▶ EXERCISE AIM: Records follow. Pull out every line that contains "cursor".

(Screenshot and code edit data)
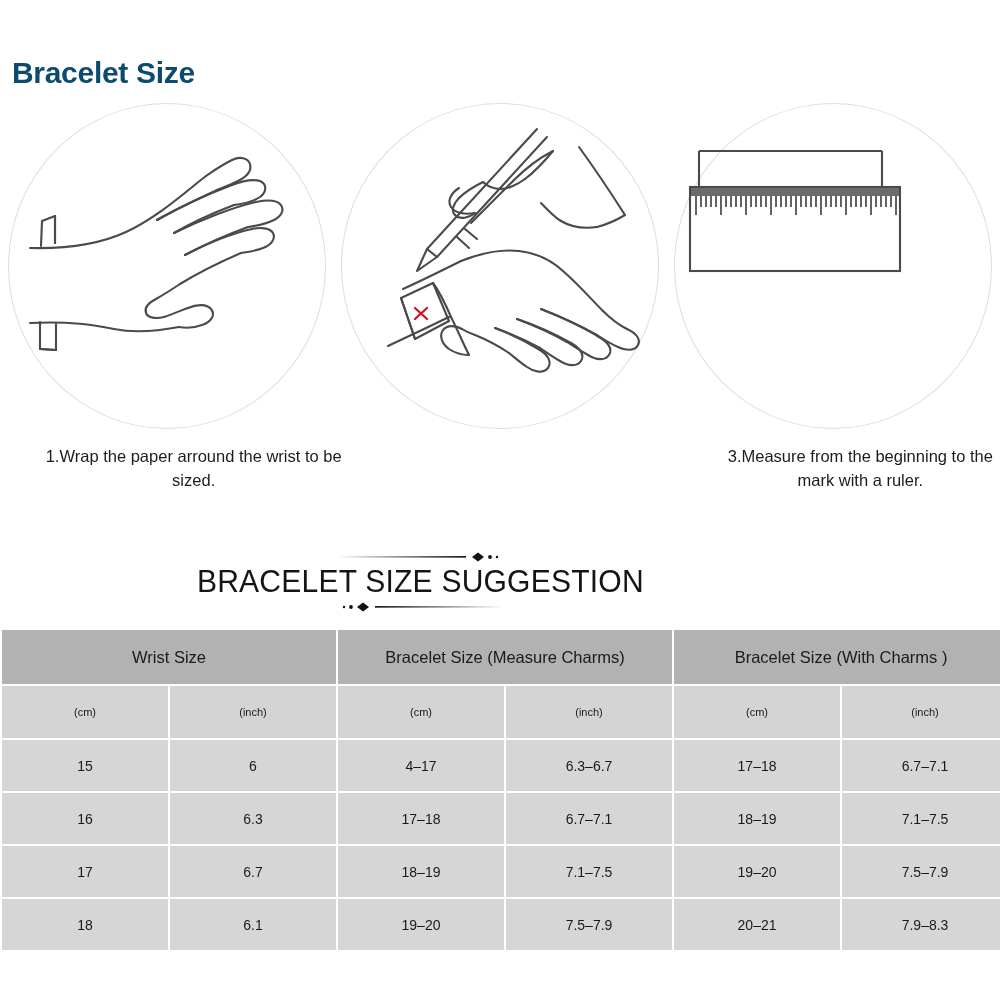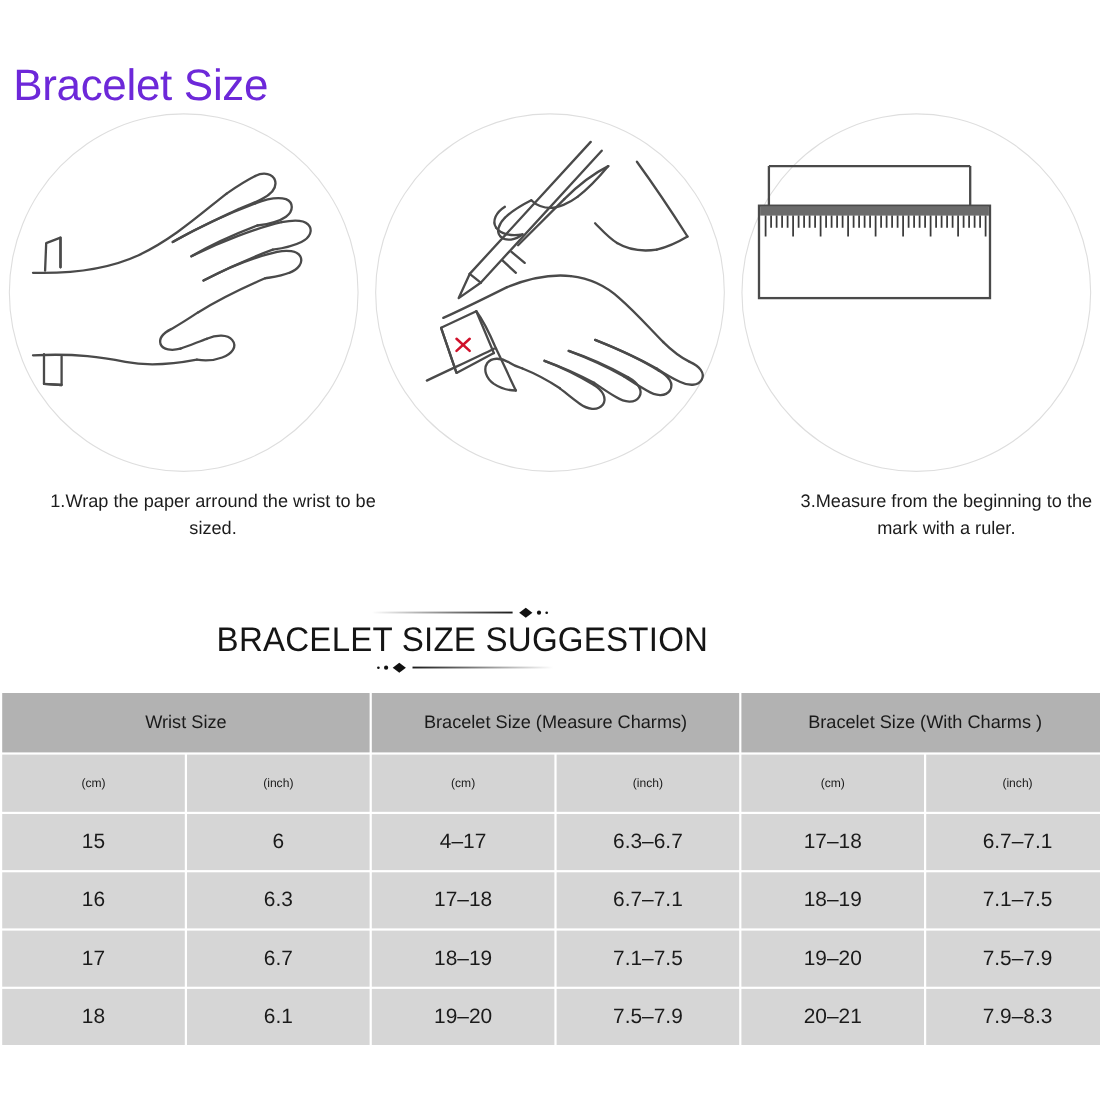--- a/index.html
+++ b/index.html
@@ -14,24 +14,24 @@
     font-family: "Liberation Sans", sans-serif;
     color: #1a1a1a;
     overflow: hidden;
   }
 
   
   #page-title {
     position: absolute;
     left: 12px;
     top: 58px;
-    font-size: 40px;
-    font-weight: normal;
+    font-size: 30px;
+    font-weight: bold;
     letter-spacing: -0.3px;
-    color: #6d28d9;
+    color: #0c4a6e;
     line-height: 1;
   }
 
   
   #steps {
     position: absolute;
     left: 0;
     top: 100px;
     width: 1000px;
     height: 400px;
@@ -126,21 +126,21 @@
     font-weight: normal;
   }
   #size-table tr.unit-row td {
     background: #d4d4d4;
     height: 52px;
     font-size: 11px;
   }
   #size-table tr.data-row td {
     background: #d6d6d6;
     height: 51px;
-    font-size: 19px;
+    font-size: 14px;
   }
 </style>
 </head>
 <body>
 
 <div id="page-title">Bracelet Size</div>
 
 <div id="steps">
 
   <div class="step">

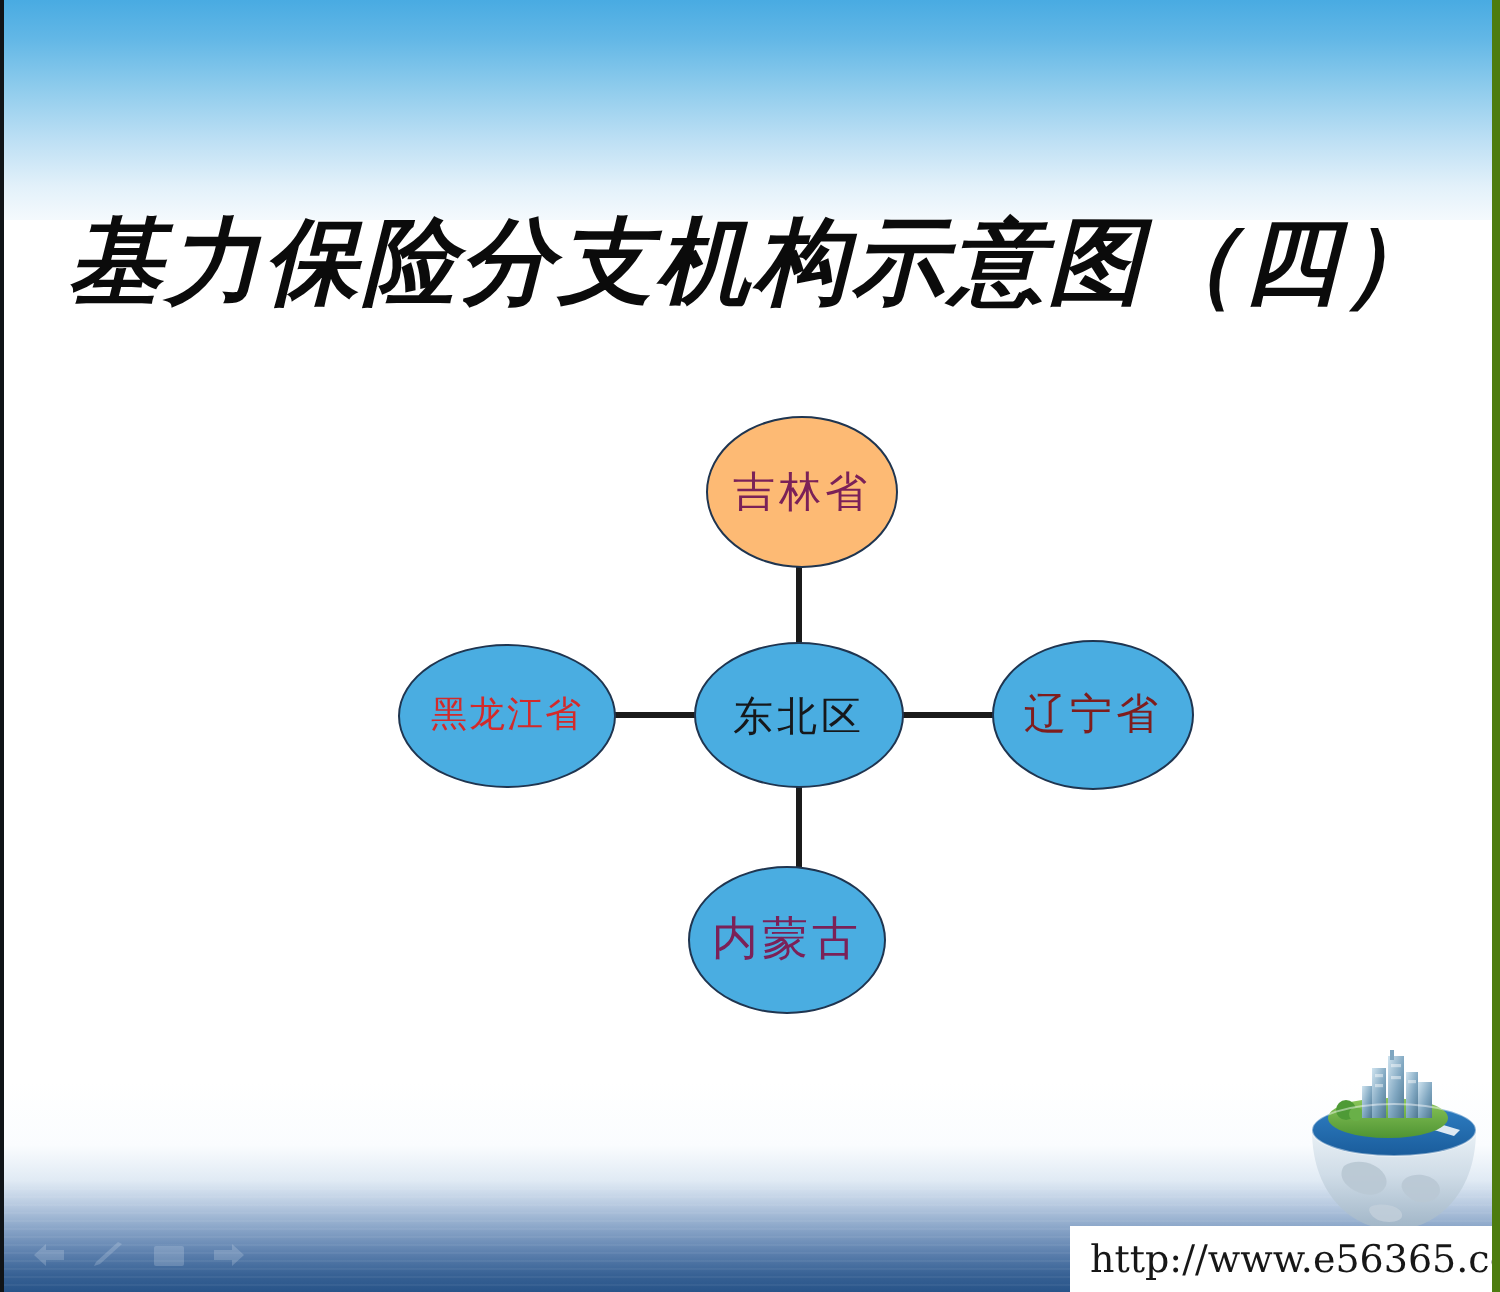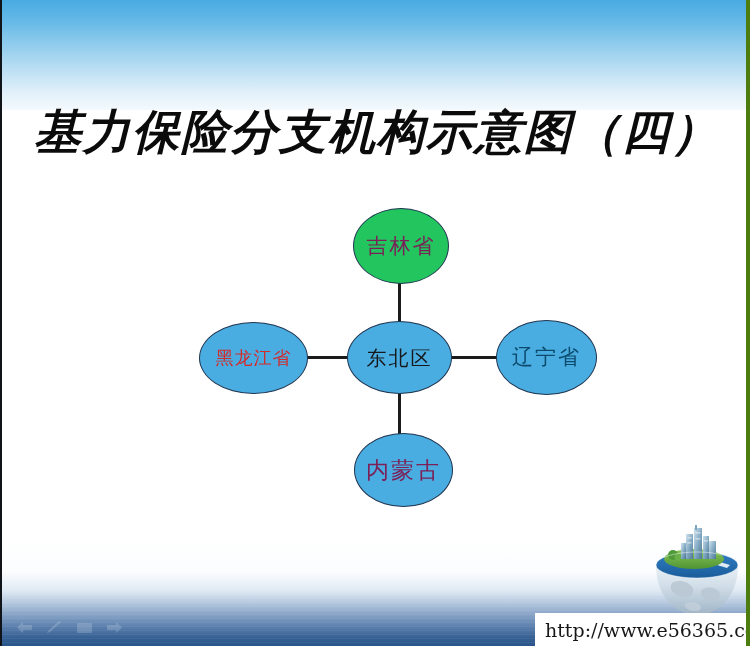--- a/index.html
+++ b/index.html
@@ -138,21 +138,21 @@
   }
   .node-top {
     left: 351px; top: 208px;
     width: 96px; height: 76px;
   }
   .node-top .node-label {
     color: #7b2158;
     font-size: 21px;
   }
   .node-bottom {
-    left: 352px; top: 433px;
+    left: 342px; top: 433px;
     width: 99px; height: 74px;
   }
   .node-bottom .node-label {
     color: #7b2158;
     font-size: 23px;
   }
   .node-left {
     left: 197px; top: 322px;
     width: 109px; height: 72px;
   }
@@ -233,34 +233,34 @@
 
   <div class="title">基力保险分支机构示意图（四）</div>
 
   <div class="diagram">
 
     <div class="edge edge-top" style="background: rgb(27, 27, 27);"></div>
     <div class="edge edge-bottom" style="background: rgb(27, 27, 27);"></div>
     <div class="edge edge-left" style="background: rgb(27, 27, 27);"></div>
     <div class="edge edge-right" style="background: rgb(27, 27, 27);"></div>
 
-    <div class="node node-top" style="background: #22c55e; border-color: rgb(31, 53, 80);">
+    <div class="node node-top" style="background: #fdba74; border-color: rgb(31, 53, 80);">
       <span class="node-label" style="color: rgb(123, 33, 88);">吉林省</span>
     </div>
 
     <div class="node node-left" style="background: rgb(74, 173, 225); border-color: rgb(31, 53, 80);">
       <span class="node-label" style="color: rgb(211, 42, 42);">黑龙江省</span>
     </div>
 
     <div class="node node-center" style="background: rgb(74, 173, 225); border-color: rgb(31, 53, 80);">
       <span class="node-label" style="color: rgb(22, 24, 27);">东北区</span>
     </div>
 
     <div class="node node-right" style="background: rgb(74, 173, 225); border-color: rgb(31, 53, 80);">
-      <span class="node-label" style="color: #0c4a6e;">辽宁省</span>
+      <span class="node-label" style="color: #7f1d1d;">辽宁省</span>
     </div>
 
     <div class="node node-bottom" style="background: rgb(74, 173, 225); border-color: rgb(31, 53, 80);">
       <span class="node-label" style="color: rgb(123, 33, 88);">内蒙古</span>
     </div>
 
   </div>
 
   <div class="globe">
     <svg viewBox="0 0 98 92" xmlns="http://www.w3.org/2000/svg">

* * *

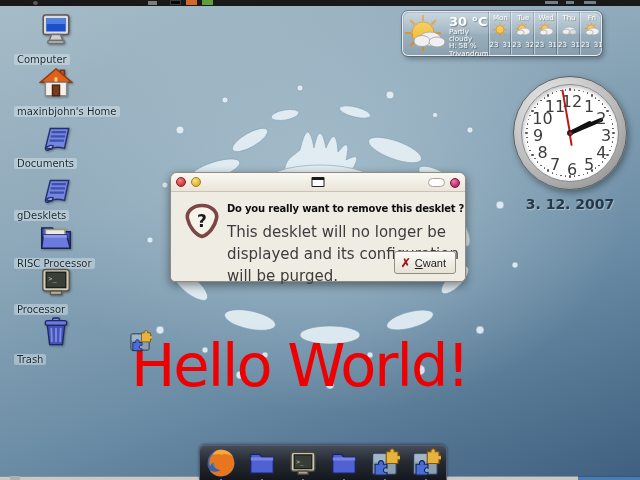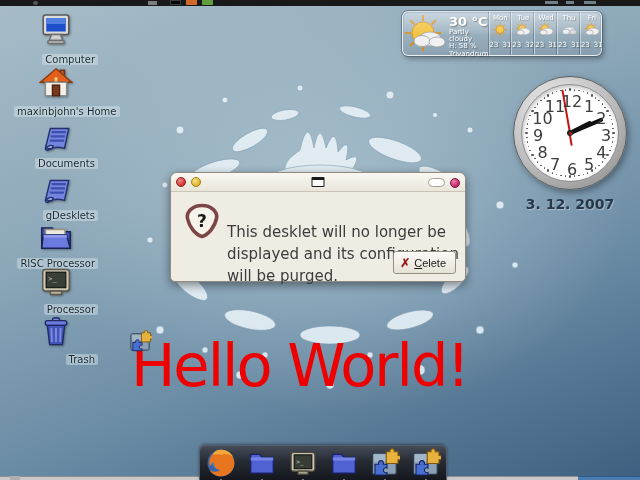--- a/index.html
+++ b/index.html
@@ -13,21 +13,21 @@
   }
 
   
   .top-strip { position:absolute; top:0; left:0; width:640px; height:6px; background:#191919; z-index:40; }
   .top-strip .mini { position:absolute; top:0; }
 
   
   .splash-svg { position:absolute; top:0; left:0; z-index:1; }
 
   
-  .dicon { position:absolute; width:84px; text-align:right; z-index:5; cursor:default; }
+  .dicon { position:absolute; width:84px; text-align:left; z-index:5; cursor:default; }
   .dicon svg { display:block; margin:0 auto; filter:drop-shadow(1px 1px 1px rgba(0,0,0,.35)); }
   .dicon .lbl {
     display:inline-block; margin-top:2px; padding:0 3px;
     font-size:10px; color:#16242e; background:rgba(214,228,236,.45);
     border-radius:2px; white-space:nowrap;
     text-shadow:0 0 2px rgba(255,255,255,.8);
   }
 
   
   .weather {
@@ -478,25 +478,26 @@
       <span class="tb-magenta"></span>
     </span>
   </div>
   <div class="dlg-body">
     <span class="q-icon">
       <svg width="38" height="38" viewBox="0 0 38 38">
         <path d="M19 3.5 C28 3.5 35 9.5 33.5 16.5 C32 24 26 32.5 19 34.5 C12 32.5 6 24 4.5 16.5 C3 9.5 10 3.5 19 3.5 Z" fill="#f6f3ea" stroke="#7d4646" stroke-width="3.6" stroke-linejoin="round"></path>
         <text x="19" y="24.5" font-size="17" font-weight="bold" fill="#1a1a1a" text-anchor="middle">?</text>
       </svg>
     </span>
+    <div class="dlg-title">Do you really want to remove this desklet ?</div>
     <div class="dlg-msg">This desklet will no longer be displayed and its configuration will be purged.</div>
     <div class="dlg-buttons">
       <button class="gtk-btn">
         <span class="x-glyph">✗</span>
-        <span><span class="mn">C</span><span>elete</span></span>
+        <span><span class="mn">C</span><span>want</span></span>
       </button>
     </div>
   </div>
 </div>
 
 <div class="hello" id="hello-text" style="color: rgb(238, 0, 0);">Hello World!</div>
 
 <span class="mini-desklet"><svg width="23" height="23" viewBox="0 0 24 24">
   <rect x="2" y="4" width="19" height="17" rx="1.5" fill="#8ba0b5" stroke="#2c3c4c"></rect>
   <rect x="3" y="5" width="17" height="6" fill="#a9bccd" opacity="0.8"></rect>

▶ TASK SOLUTION:
-  .dicon { position:absolute; width:84px; text-align:right; z-index:5; cursor:default; }
+  .dicon { position:absolute; width:84px; text-align:left; z-index:5; cursor:default; }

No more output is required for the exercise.